Tracy Aviary community programs coordinator Kylee Ehmann said turning out the lights from 11 p.m. to 6 a.m. helps keep our bird population safer.

"Migration is a really taxing thing for birds to do," she said. "It requires a lot of energy. They're navigating dangerous cities. When you turn on your lights, the birds who rely on their senses to navigate, they get confused and they get stuck in cities."

Ehmann said many kinds of bird species are preparing to migrate or are already migrating in mass numbers. They're heading south, where they can find more food for winter.

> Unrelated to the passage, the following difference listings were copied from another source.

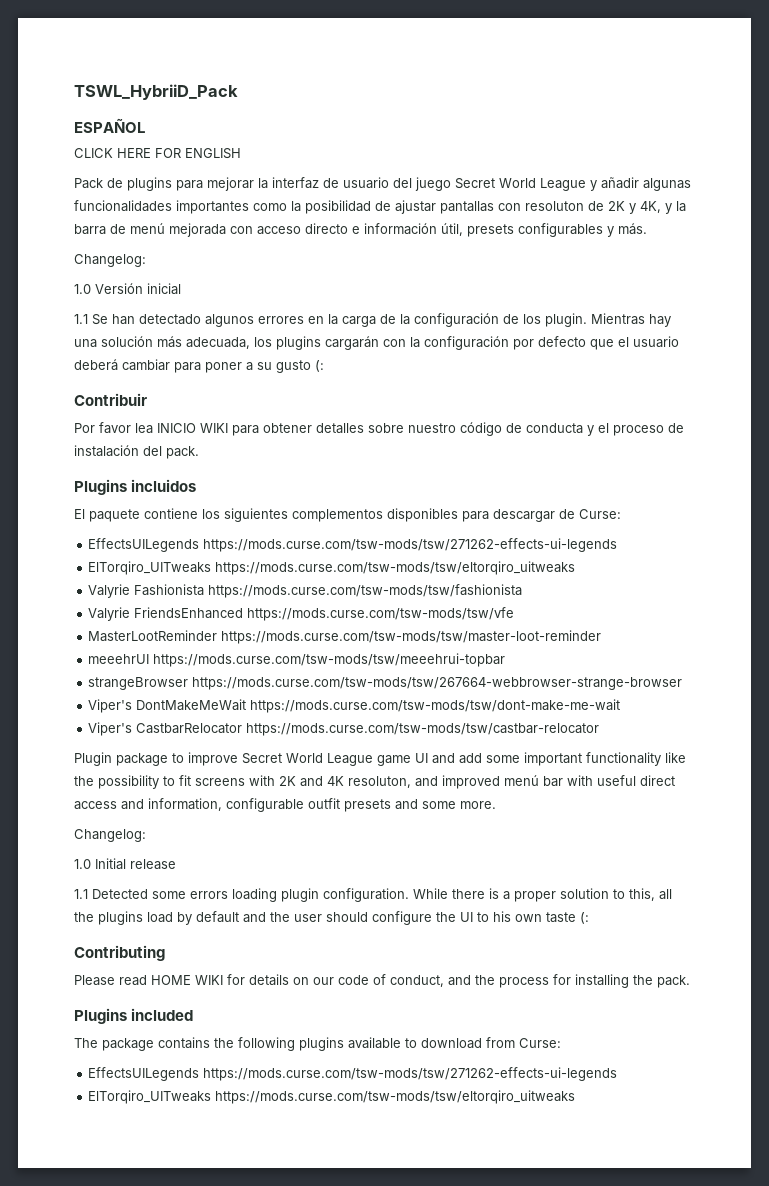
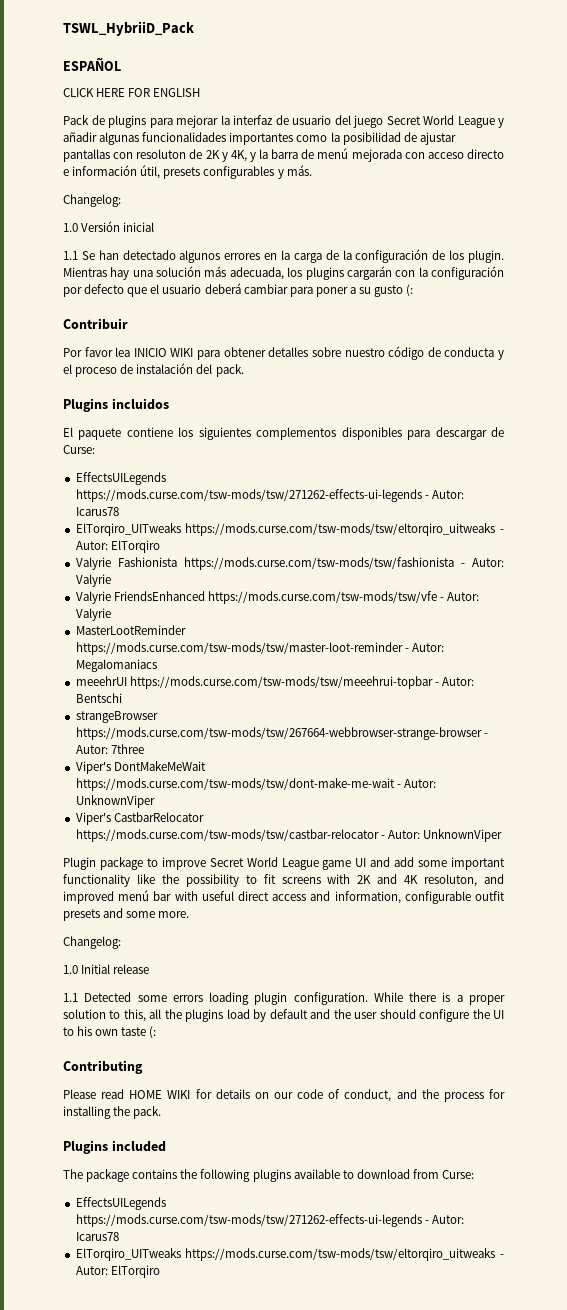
[88,561,576,575] // ElTorqiro_UITweaks https://mods.curse.com/tsw-mods/tsw/eltorqiro_uitweaks -> [424,490,464,499] [75,507,119,516] [75,523,504,536] [75,540,160,553] - Autor: Icarus78 // ElTorqiro_UITweaks https://mods.curse.com/tsw-mods/tsw/eltorqiro_uitweaks - Autor: ElTorqiro
(523, 591) none -> [460,558,504,567] [75,574,111,587] - Autor: Valyrie
(515, 614) none -> [439,592,480,601] [75,608,111,621] - Autor: Valyrie
(602, 637) none -> [404,643,444,652] [75,659,157,672] - Autor: Megalomaniacs
(506, 660) none -> [434,677,474,686] [75,693,122,703] - Autor: Bentschi
(683, 683) none -> [483,733,488,737] [75,744,144,754] - Autor: 7three
(621, 706) none -> [396,779,436,788] [75,795,155,808] - Autor: UnknownViper
(600, 729) none -> [380,829,502,842] - Autor: UnknownViper
[88,1090,576,1104] // ElTorqiro_UITweaks https://mods.curse.com/tsw-mods/tsw/eltorqiro_uitweaks -> [424,1215,464,1224] [75,1232,119,1241] [75,1248,504,1261] [75,1265,160,1278] - Autor: Icarus78 // ElTorqiro_UITweaks https://mods.curse.com/tsw-mods/tsw/eltorqiro_uitweaks - Autor: ElTorqiro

"A lot of birds migrate at night, it's cooler, there's less predators to worry about, and so it's safer for them," she said.

Light pollution can make their journey more dangerous. Wildfire smoke also impacts them.

"If it's not good for us, it's not good for things with smaller lungs than we have," Ehmann said. "When they fly lower, they're closer to cities or they're closer to those high rises, which are really dangerous for birds. Birds can't see windows very well. They don't see glass. They see it as the reflection which shows them more sky, more grass."

She said the light and smoke make them disoriented, which often results in them crashing into windows. She said millions of birds die every year by flying into glass.

"Every year we do our Salt Lake Avian Collisions Survey, and our conservation department and a lot of volunteers go all around downtown Salt Lake in the mornings, all through migration season, both the spring in the fall. And they find birds who have hit windows and they tag them and they find what buildings they hit," Ehmann said.

She said switching off the lights and closing the blinds really does help them use less energy to get to their next stop.

Anything we can do to help birds helps us in the long run. Birds play an important role in our ecosystem.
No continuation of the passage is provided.